Commerce Secretary Penny Pritzker has declared commercial fishery failures for nine salmon and crab fisheries in Alaska, California and Washington State. Commerce officials noted that in recent years each of these fisheries experienced sudden and unexpected large decreases in fish stock biomass due to unusual ocean and climate conditions.
Pritzker’s decision will enable fishing communities to seek disaster relief assistance from Congress, they said.
The list includes the Gulf of Alaska pink salmon fisheries, plus the California Dungeness and rock crab fishery and Yurok Tribe Klamath River Chinook salmon fishery. The six Washington fisheries include Fraser River Makah Tribe and Lower Elwha Klallam Tribe sockeye salmon fisheries; Grays Harbor and Willapa Bay non-treaty coho salmon fishery, ocean salmon troll fishery, the Quileute-Tribe Dungeness crab fishery, Quinault Indian Nation Grays Harbor and Queets River coho salmon fishery and four other South Puget Sound tribal salmon fisheries.

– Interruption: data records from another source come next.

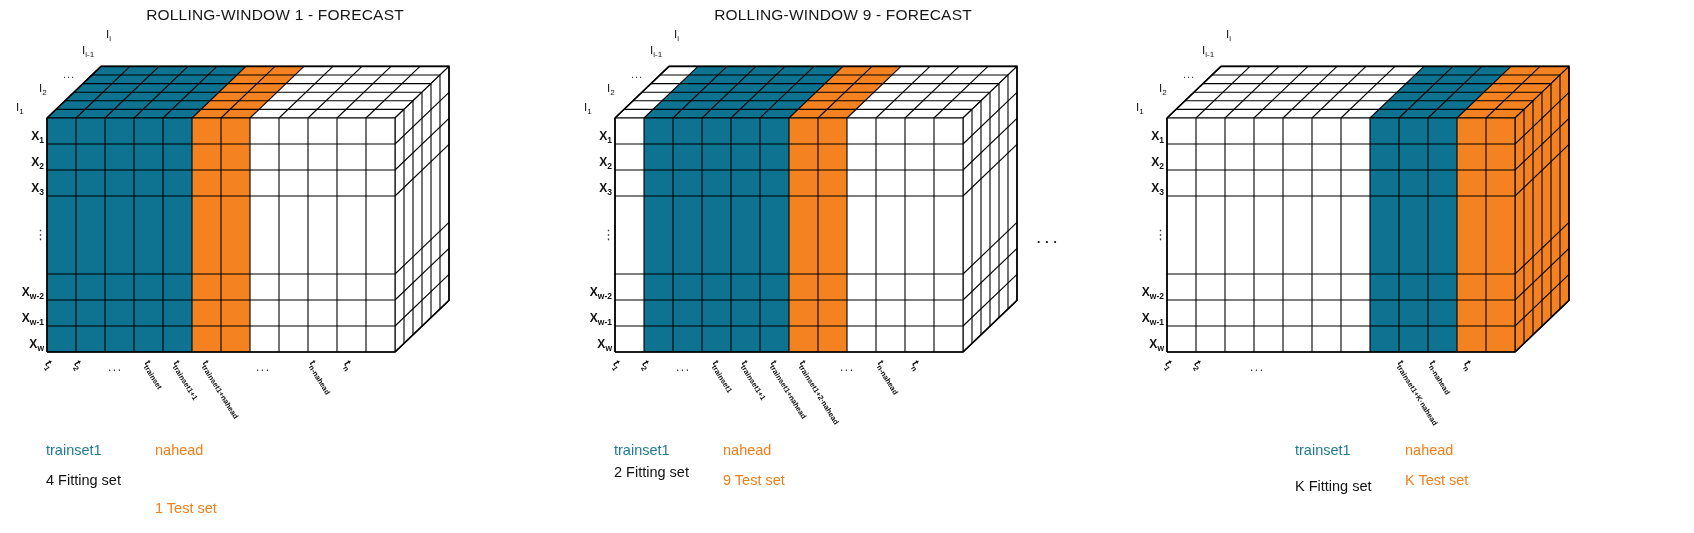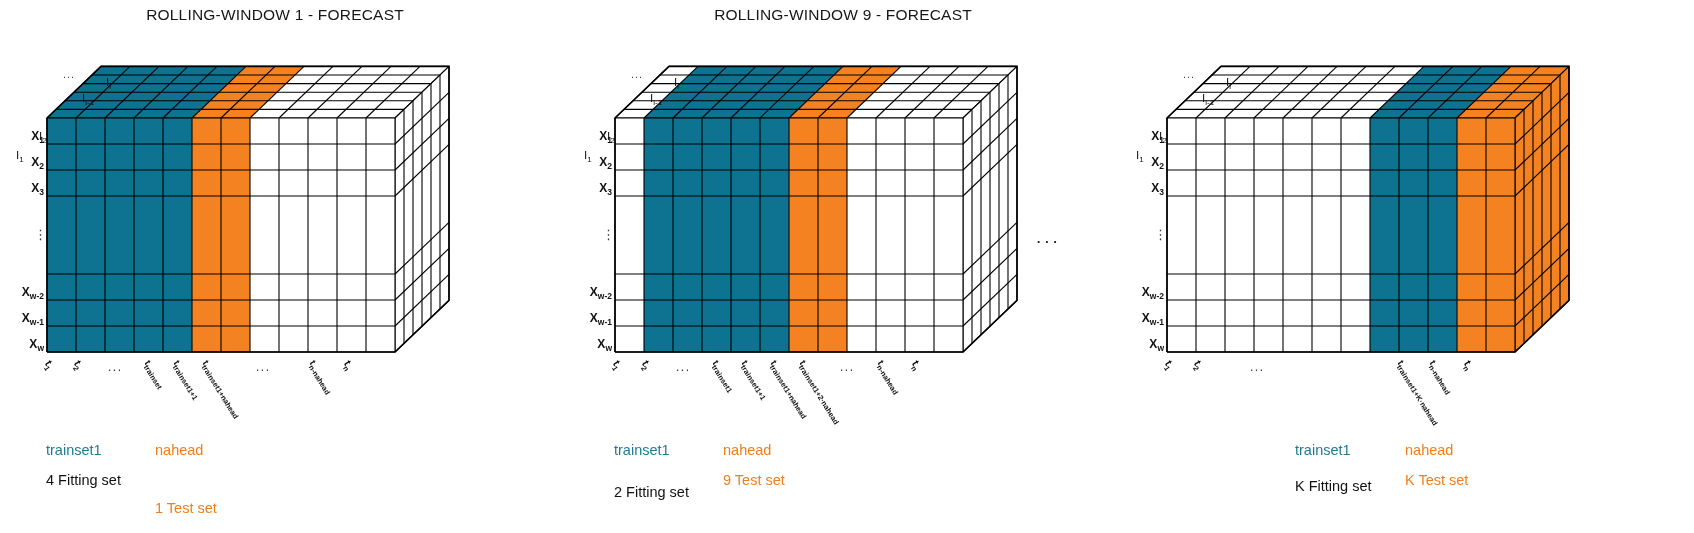--- a/index.html
+++ b/index.html
@@ -38,7 +38,6 @@
     font-size:11.5px;
     color:#111;
     white-space:nowrap;
-    margin-top:48px;
   }
   .dlab sub{font-size:8px;}
   .dots-depth{

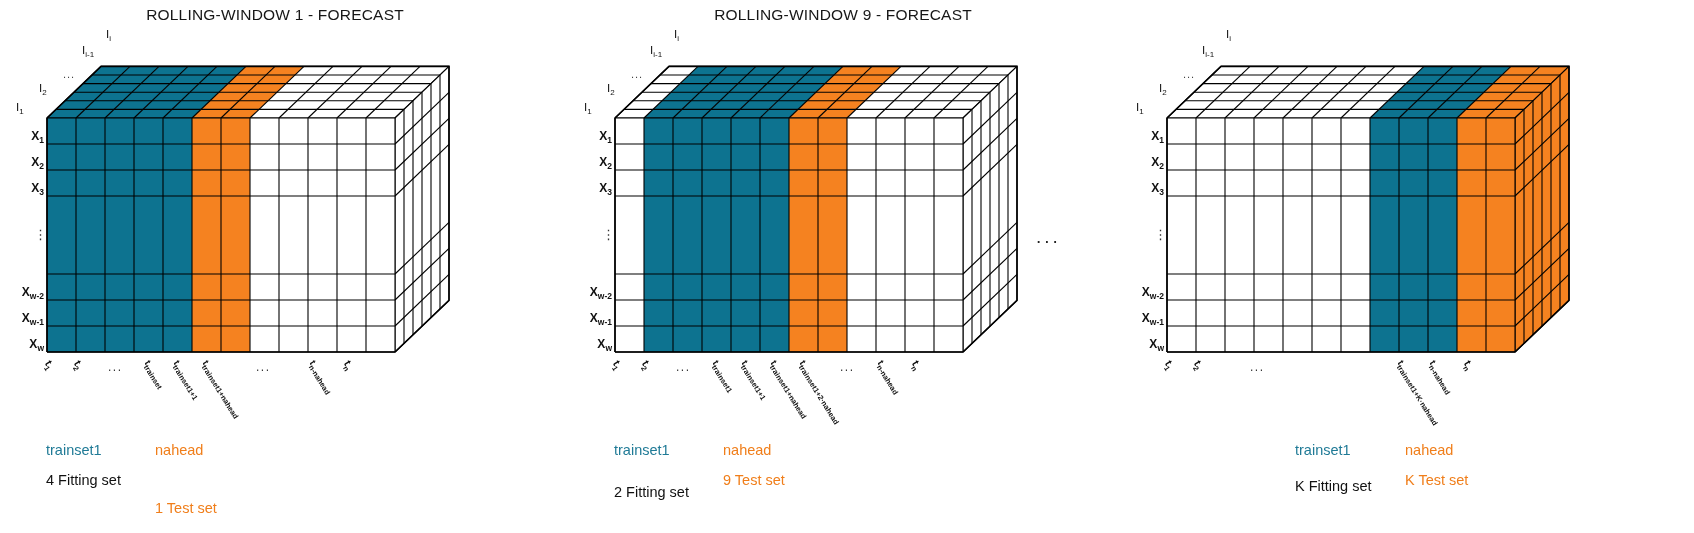--- a/index.html
+++ b/index.html
@@ -353,7 +353,7 @@
     <div class="legend">
       <div class="legend-cell lg-train" style="left:46px;top:10px;">trainset1</div>
       <div class="legend-cell lg-nahead" style="left:155px;top:10px;">nahead</div>
-      <div class="legend-cell lg-fit" style="left:46px;top:52px;text-align:right;">2 Fitting set</div>
+      <div class="legend-cell lg-fit" style="left:46px;top:32px;text-align:right;">2 Fitting set</div>
       <div class="legend-cell lg-test" style="left:155px;top:40px;">9 Test set</div>
     </div>
   </div>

Pritzker has authority under the Interjurisdictional Fisheries Act and the Magnuson-Stevens Fishery Conservation and Management Act to determine a commercial fishery failure due to a fishery resource disaster.
Congress then has authority to appropriate funds to provide economic assistance to affected fishing communities. Grant recipients then must work in partnership with NOAA Fisheries to develop a spending plan and grant application based on high priority needs in the community, and submit that plan to NOAA Fisheries.
According to the Commerce Department, there is no legislative deadline and no standing fund, or established funding limit, for such disasters.
Alaska Gov. Bill Walker had appealed to the Commerce Department in late September to declare the Gulf of Alaska fishery a disaster, after urging by State House member Louise Stutes of Kodiak, who noted that not just harvesters, but whole communities were affected by the dismal harvest.